REQUIRED WORK:
Can you transcribe the data exactly? Leave the pictures out.
★ ★ ★
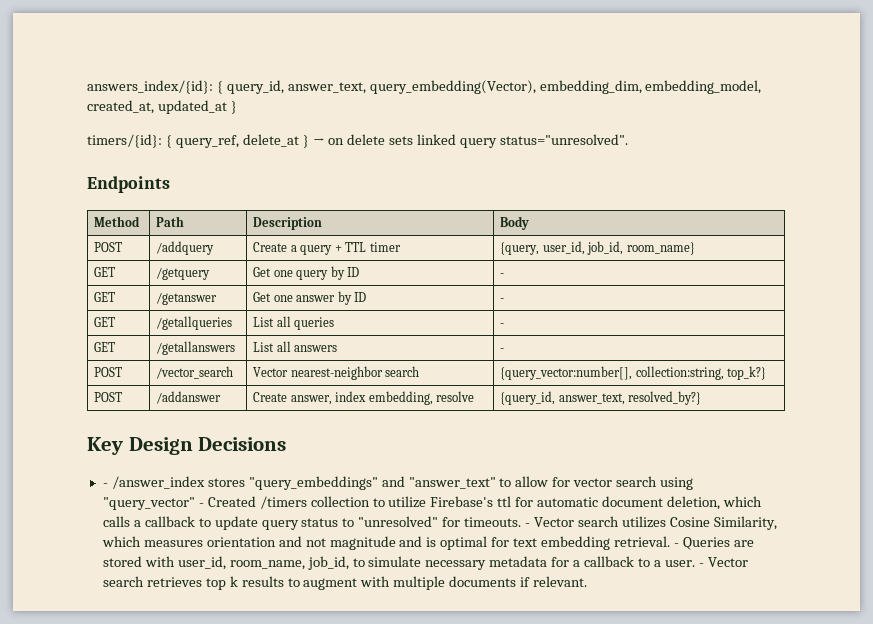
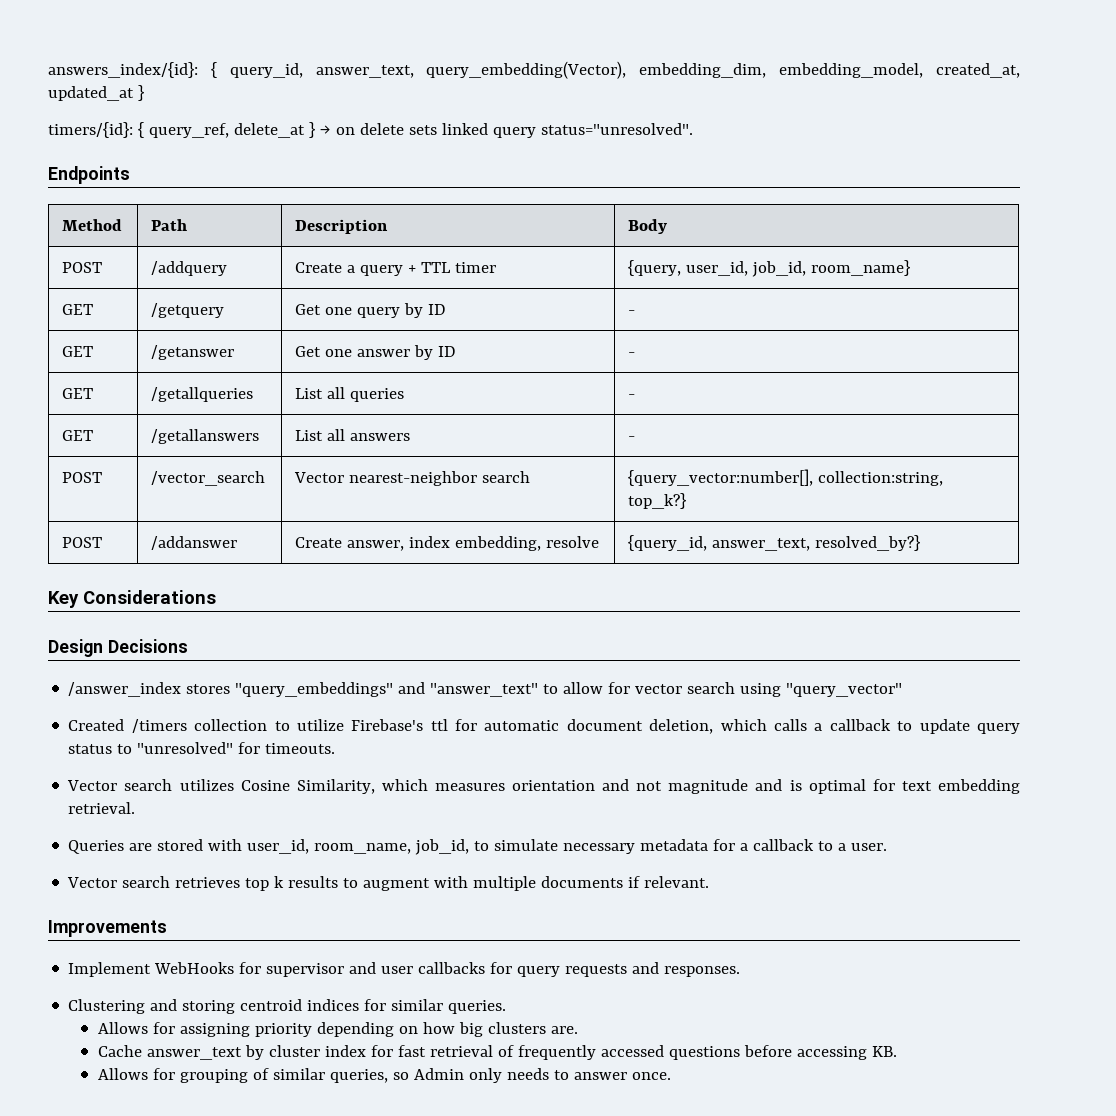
- Key Design Decisions
+ Key Considerations
+ Design Decisions
- - /answer_index stores "query_embeddings" and "answer_text" to allow for vector search using "query_vector" - Created /timers collection to utilize Firebase's ttl for automatic document deletion, which calls a callback to update query status to "unresolved" for timeouts. - Vector search utilizes Cosine Similarity, which measures orientation and not magnitude and is optimal for text embedding retrieval. - Queries are stored with user_id, room_name, job_id, to simulate necessary metadata for a callback to a user. - Vector search retrieves top k results to augment with multiple documents if relevant.
+ /answer_index stores "query_embeddings" and "answer_text" to allow for vector search using "query_vector"
+ Created /timers collection to utilize Firebase's ttl for automatic document deletion, which calls a callback to update query status to "unresolved" for timeouts.
+ Vector search utilizes Cosine Similarity, which measures orientation and not magnitude and is optimal for text embedding retrieval.
+ Queries are stored with user_id, room_name, job_id, to simulate necessary metadata for a callback to a user.
+ Vector search retrieves top k results to augment with multiple documents if relevant.
+ Improvements
+ Implement WebHooks for supervisor and user callbacks for query requests and responses.
+ Clustering and storing centroid indices for similar queries.
+ Allows for assigning priority depending on how big clusters are.
+ Cache answer_text by cluster index for fast retrieval of frequently accessed questions before accessing KB.
+ Allows for grouping of similar queries, so Admin only needs to answer once.

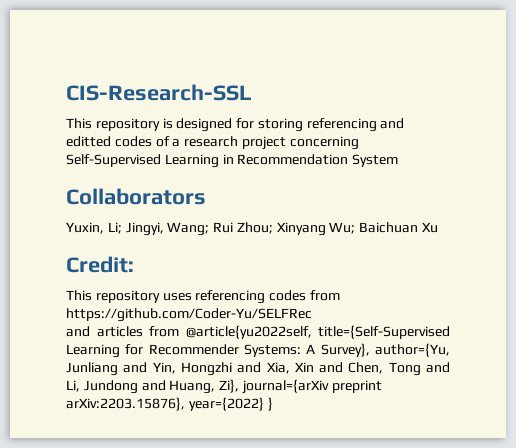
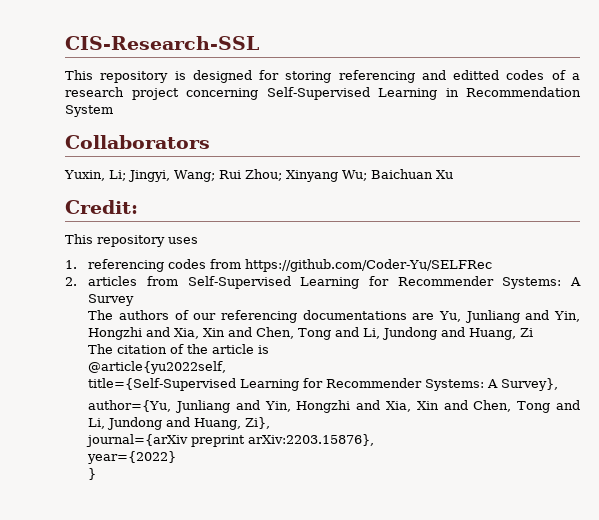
- This repository uses referencing codes from https://github.com/Coder-Yu/SELFRec
+ This repository uses
+ 1. referencing codes from https://github.com/Coder-Yu/SELFRec
- and articles from @article{yu2022self, title={Self-Supervised Learning for Recommender Systems: A Survey}, author={Yu, Junliang and Yin, Hongzhi and Xia, Xin and Chen, Tong and Li, Jundong and Huang, Zi}, journal={arXiv preprint arXiv:2203.15876}, year={2022} }
+ 2. articles from Self-Supervised Learning for Recommender Systems: A Survey
+ The authors of our referencing documentations are Yu, Junliang and Yin, Hongzhi and Xia, Xin and Chen, Tong and Li, Jundong and Huang, Zi
+ The citation of the article is
+ @article{yu2022self,
+ title={Self-Supervised Learning for Recommender Systems: A Survey},
+ author={Yu, Junliang and Yin, Hongzhi and Xia, Xin and Chen, Tong and Li, Jundong and Huang, Zi},
+ journal={arXiv preprint arXiv:2203.15876},
+ year={2022}
+ }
★ ★ ★
ANSWER AREA:
- Key Design Decisions
+ Key Considerations
+ Design Decisions
- - /answer_index stores "query_embeddings" and "answer_text" to allow for vector search using "query_vector" - Created /timers collection to utilize Firebase's ttl for automatic document deletion, which calls a callback to update query status to "unresolved" for timeouts. - Vector search utilizes Cosine Similarity, which measures orientation and not magnitude and is optimal for text embedding retrieval. - Queries are stored with user_id, room_name, job_id, to simulate necessary metadata for a callback to a user. - Vector search retrieves top k results to augment with multiple documents if relevant.
+ /answer_index stores "query_embeddings" and "answer_text" to allow for vector search using "query_vector"
+ Created /timers collection to utilize Firebase's ttl for automatic document deletion, which calls a callback to update query status to "unresolved" for timeouts.
+ Vector search utilizes Cosine Similarity, which measures orientation and not magnitude and is optimal for text embedding retrieval.
+ Queries are stored with user_id, room_name, job_id, to simulate necessary metadata for a callback to a user.
+ Vector search retrieves top k results to augment with multiple documents if relevant.
+ Improvements
+ Implement WebHooks for supervisor and user callbacks for query requests and responses.
+ Clustering and storing centroid indices for similar queries.
+ Allows for assigning priority depending on how big clusters are.
+ Cache answer_text by cluster index for fast retrieval of frequently accessed questions before accessing KB.
+ Allows for grouping of similar queries, so Admin only needs to answer once.

- This repository uses referencing codes from https://github.com/Coder-Yu/SELFRec
+ This repository uses
+ 1. referencing codes from https://github.com/Coder-Yu/SELFRec
- and articles from @article{yu2022self, title={Self-Supervised Learning for Recommender Systems: A Survey}, author={Yu, Junliang and Yin, Hongzhi and Xia, Xin and Chen, Tong and Li, Jundong and Huang, Zi}, journal={arXiv preprint arXiv:2203.15876}, year={2022} }
+ 2. articles from Self-Supervised Learning for Recommender Systems: A Survey
+ The authors of our referencing documentations are Yu, Junliang and Yin, Hongzhi and Xia, Xin and Chen, Tong and Li, Jundong and Huang, Zi
+ The citation of the article is
+ @article{yu2022self,
+ title={Self-Supervised Learning for Recommender Systems: A Survey},
+ author={Yu, Junliang and Yin, Hongzhi and Xia, Xin and Chen, Tong and Li, Jundong and Huang, Zi},
+ journal={arXiv preprint arXiv:2203.15876},
+ year={2022}
+ }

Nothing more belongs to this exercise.